Mocs GlanceSamford (2-1, 1-0 SoCon) at UTC (1-2, 0-0)Saturday, 7 p.m.Finley Stadium96.1 FM
The University of Tennessee at Chattanooga football program has been vastly improved since Russ Huesman took over five years ago, speeding through winning seasons four times and a share of the Southern Conference championship in 2013.
The one speed bump that has prevented them from earning a playoff berth has been the failure to win close games. UTC has lost 10 straight games decided by three points or less, including last year's 17-14 overtime defeat at Samford that cost the Mocs the outright league title and the automatic playoff bid that comes with it.
"I'm going to put it on everybody," Huesman said this week. "As coaches we have to make sure we're putting our guys in the best positions to be successful in tight games. Once we put you in position, now go make a play. It's been all of us -- a collective group. We may not have called the best things, we may not have made a play when we had the opportunity, but it's all of us, coaches and players."
It's been a frustrating hodgepodge of poor offensive execution, defensive lapses, special-teams mishaps, untimely penalties and fateful coaching calls that has led to UTC's inability to close out close games.
Two losses by a combined five points last year prevented the Mocs from having a 10-win season and earning their first playoff appearance since 1984. UTC had a potential game-clinching touchdown called back by a questionable fourth-quarter penalty in what became a two-point loss at Georgia Southern, and later in the season, after rallying from a 14-point deficit to force overtime at Samford, a potential winning touchdown pass spiraled just inches from the outstretched fingertips of Taharin Tyson. One play later the Mocs missed a chip-shot field goal, allowing Bulldogs students to storm the field in celebration.
"Absolutely we're aware of the streak," Tyson said. "It's definitely in the back of our minds as one of those things like 'Here we go again' whenever it's late and the game is close. As one of the leaders of this team, I should be able to talk to the guys about staying calm in those situations.
"It shows we're a good team, but at the same time it shows we haven't finished the way we should. That's something we've really been working on."

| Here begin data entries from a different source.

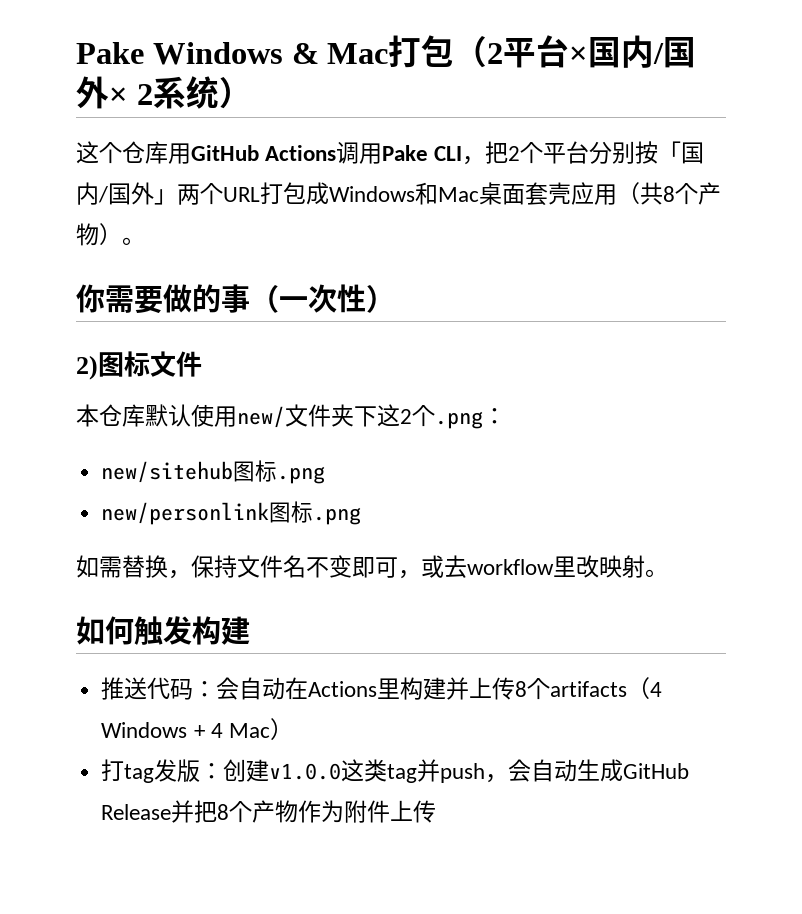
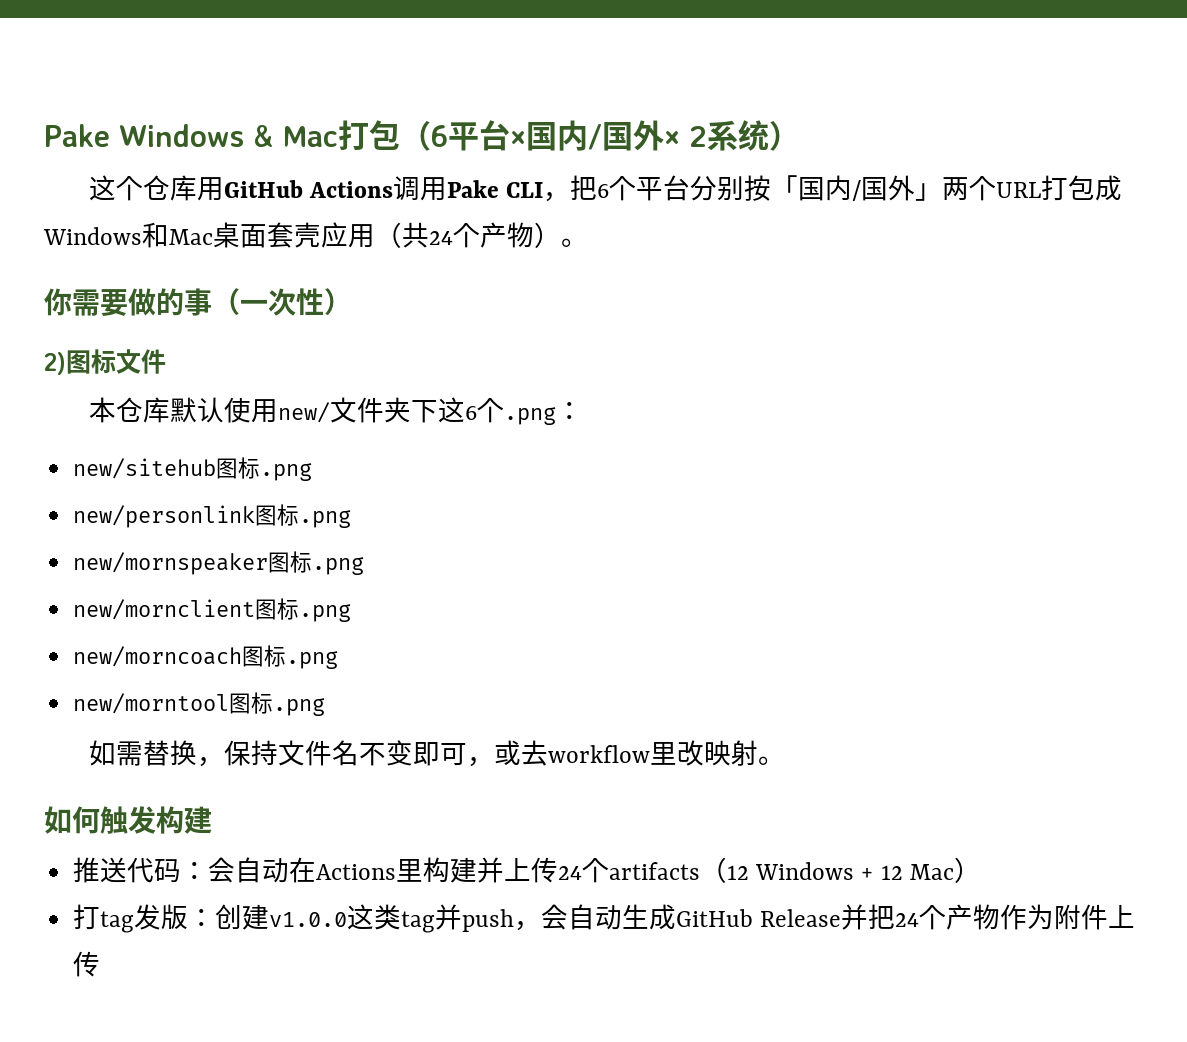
- Pake Windows & Mac打包（2平台×国内/国外× 2系统）
+ Pake Windows & Mac打包（6平台×国内/国外× 2系统）
- 这个仓库用GitHub Actions调用Pake CLI，把2个平台分别按「国内/国外」两个URL打包成Windows和Mac桌面套壳应用（共8个产物）。
+ 这个仓库用GitHub Actions调用Pake CLI，把6个平台分别按「国内/国外」两个URL打包成Windows和Mac桌面套壳应用（共24个产物）。
- 本仓库默认使用new/文件夹下这2个.png：
+ 本仓库默认使用new/文件夹下这6个.png：
+ new/mornspeaker图标.png
+ new/mornclient图标.png
+ new/morncoach图标.png
+ new/morntool图标.png
- 推送代码：会自动在Actions里构建并上传8个artifacts（4 Windows + 4 Mac）
+ 推送代码：会自动在Actions里构建并上传24个artifacts（12 Windows + 12 Mac）
- 打tag发版：创建v1.0.0这类tag并push，会自动生成GitHub Release并把8个产物作为附件上传
+ 打tag发版：创建v1.0.0这类tag并push，会自动生成GitHub Release并把24个产物作为附件上传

As the conference schedule begins, players and coaches are aware of the importance of redirecting the outcome of close games in their favor. Nearly 45 percent of SoCon contests last year were decided by one possession, and should the Mocs reach the playoffs, most of those games also come down to the final minutes.
By comparison, over the same five-year stretch, Samford is 5-5 in games decided by three points or less.
"You have to execute, but a lot of it is mental, too," Tyson added. "We have to learn to close the thing out, and that's all from mental focus and attention to detail. Experience of doing it gives you confidence that you'll find a way to get it done late."
During Huesman's first season (2009), UTC won three one-possession games, including a three-point win over The Citadel in mid-November. That was the program's last victory in a game that close.
The next season the Mocs suffered a pair of losses by a combined five points, then followed that with perhaps the most frustrating stretch of the Huesman era. In 2011, the only year the Mocs failed to finish with a winning record under Huesman, they lost five games by a total of 12 points -- three by 28-27 margins as well as a two-point loss at Appalachian State and a seven-point defeat to Furman. The 2012 season was cut short of reaching the playoffs because of two overtime losses and a three-point loss in regulation.
In UTC's 100 games before Huesman arrived, the Mocs went 26-74 and kept only 17 of those losses within one possession. The rest were by more than 17 points.
With the current staff's ability to recruit better talent into the program and an upgrade in coaching those players, UTC has proven it can compete against top-tier FCS programs. The next step is to begin delivering the gut-punch defeats instead of being on the receiving end of heartbreaking losses.
"It's on us to do the small things early and throughout the game, because those can become big plays that will put us in position to win close games," said senior defensive end Zach Rayl. "We have to be confident and believe we can win in those situations. That's something we're still building right now."